Takımımızda bulunan iki Amerikalı’dan bahsetmem tesadüf değildi. Amerikalılar obez insanlar olarak bilinir. Doğrudur, bir kısım öyle, ama uç noktayı oluşturan diğer kesim de Türkiye’ye göre oldukça fazla. Buradaki kampüslerde yazın sürekli sürüler halinde yarı çıplak koşan gençler görürsünüz. Hatta 5 ay kardan sonra havaların arada tesadüfen (!) ısındığı bir gün, bunu fırsat bilen gençler bir gün için de olsa yine koştular, o kadar yani. Burada bir futbol ekolü yok belki ama bir spor kültürü olduğu bir gerçek. Eğer birisi şişman değilse büyük bir ihtimalle fiziği ve kondisyonu çok iyidir.
Buradan sanırım ikinci turnuvamıza geçmeliyim. Yine salon, ama bu sefer saha büyük! Yine sınırsız oyuncu değişikliği hakkı var, taç yok, ama işin ilginç yanı aut ya da korner de yok, zira saha dediğim şey eski bir buz hokeyi pisti!!! Bu sefer gerçek yerime, kaleye geçtim. Defansta İsviçreli Chris, önünde rakiplere göre tekniği çok üst düzey olan üçlü Türk orta sahası, forvette ise Amerikalı da olsa 1 sene İspanya görmüş Real Madrid taraftarı, uzun boylu pivot forvet Adrian. Bu arada hepimiz lisansüstü öğrencisiyiz.
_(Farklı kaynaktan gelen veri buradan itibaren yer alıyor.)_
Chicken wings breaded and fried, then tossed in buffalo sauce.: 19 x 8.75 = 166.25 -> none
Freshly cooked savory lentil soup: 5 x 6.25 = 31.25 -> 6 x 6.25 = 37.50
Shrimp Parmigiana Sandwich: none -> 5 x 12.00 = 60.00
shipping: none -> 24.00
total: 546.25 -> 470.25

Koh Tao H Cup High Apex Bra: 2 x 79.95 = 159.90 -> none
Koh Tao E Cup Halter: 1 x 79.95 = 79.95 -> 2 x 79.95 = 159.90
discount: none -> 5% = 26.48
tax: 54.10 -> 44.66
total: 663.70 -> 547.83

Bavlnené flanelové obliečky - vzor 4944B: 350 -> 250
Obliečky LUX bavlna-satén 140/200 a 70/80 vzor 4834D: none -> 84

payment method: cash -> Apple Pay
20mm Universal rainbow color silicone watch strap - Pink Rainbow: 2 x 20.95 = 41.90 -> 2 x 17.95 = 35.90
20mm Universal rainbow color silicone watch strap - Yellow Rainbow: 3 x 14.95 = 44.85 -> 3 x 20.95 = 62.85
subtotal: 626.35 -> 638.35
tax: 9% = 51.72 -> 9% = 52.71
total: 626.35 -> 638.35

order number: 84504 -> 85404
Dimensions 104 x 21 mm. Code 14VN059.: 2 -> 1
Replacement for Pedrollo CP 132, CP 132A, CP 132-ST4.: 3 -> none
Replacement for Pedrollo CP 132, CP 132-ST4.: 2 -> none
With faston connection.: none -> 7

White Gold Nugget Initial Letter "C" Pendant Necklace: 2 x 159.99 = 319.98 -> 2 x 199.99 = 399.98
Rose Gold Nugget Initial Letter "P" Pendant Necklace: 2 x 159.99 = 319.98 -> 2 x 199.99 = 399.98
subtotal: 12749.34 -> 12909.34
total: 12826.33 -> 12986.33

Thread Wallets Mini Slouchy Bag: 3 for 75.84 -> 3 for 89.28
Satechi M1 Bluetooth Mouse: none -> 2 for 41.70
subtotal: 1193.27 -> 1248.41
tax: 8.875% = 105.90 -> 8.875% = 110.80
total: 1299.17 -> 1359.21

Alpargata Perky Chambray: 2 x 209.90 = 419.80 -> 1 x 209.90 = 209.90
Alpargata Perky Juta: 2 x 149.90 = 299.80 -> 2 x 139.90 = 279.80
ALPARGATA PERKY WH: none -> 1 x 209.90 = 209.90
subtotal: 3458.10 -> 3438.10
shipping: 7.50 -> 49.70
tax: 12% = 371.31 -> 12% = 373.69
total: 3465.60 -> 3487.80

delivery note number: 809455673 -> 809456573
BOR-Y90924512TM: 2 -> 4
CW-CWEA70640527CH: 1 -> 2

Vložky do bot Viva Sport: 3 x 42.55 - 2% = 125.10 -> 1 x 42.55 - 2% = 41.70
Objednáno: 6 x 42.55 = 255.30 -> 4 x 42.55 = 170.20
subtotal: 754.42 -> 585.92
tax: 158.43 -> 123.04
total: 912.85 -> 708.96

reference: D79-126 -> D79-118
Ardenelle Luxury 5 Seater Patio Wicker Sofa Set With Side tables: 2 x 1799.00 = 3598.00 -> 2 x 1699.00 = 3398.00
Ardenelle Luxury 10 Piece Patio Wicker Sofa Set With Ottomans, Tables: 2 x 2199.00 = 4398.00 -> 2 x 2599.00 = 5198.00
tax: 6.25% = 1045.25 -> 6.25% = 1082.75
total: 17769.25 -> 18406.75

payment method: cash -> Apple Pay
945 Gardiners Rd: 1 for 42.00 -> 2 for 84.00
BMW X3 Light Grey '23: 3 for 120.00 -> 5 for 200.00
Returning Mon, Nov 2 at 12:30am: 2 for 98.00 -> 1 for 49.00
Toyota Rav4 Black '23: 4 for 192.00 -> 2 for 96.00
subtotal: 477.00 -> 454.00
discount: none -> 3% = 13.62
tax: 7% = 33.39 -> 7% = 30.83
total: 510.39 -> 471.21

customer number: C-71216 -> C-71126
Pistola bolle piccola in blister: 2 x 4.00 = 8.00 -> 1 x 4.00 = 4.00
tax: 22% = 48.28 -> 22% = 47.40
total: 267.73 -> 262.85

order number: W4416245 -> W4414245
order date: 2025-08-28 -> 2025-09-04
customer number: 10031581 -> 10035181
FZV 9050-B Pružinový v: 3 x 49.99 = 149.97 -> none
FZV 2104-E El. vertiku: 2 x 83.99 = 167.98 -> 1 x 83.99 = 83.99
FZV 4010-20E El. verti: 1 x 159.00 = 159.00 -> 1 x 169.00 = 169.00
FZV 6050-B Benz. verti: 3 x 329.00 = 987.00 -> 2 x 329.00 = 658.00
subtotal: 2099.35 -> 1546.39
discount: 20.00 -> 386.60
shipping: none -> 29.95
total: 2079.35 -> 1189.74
Rakip ise altışar kişiden oynanacak maça 20 kişi gelmiş, teknikleri pek iyi olmayan yaşları 18-21 arası değişen Amerikalı vitamin çocuklar. Aslında maça fırtına gibi başladık, ilk beş dakika sağlı sollu ataklar, bacak arası çalımlar, paslaşmalar falan… Sonrasında ise eli belinde dolaşan yorgun bir takım ve rakiple benim aramda geçen maç. Maç öncesinde aylardır kaleye geçmemiş olmamdan dolayı içimde bir endişe vardı. Ama beklediğinden çok daha iyi oynadım. Aslında –övünmek gibi olmasın- şaşırtıcı derecede iyi oynadım. Hiç ilk pozisyondan, karşı karşıyalar dahil, gol yemedim, dönen toplarda bile başarılıydım ama bir yere kadar. Topu kornere çelme hakkın yokken, ve defans çökmüşken beşinci denemede de olsa eninde sonunda gol yiyorsun ve biz 35 dakikada 10 gol yedik. Hem de tekniklerini üst üste koysan bizim yıldız oyuncumuzun tekniği etmeyecek bir takımdan!
Takımımızın yeni yıldızı
Kızdım, ilk maçtan farklı olmayan ikinci maçtan sonra, üçüncüye politika bölümünde okuyan bir Amerikalı lisans öğrencisi davet ettim takıma. Zira takımın kondisyonu olmadığı gibi yabancı oyuncu olarak aldığımız oyuncular takımın pas trafiğini de aksatıyor, hücum da yapamıyorduk (bu yabancı sıkıntısı bir yerden tanıdık geliyor sanki!!!). Bir de Lincoln gibi bir transfer de yaptık, hani takımın tekniğini arttıran cinsten: Muhammed, Arap ekolünden. Tekniği iyi aslında, iyi de top tutuyor, ama sorun şu ki bırakmıyor; en azından rakip onun ayağından alıp kontra atakla bizi vurana kadar.
Üçüncü maçta yine kaybettik ama yeni transferimiz (Muhammed olmayan) takımın en iyisiydi bana göre. En azından takım oyununu biliyor, tekniği iyi olmasa da boş yerleri görüp iyi paslar atıyor, fiziği güçlü olmasa da nerde duracağını bilip iyi defans yapıyordu. Kısacası ufak tefek bir kıza göre gayet iyi oynadı ve tekniği çok iyi de olsa bir takımın, fizik gücü ile takım oyunundan mahrum olduğu ve kazanma arzusunu unuttuğu sürece ne kadar çaresiz kaldığını, en acısı ise bu durumda bu takımın oyuncularının (yıldız kaleci de dahil) bir kız kadar bile olamayacağını gösterdi.

S. Selçuk

Yorumlar

Bu blogdaki popüler yayınlar

"Adın ne?"

Sex is back in rock and roll!

"Taco" demiştik!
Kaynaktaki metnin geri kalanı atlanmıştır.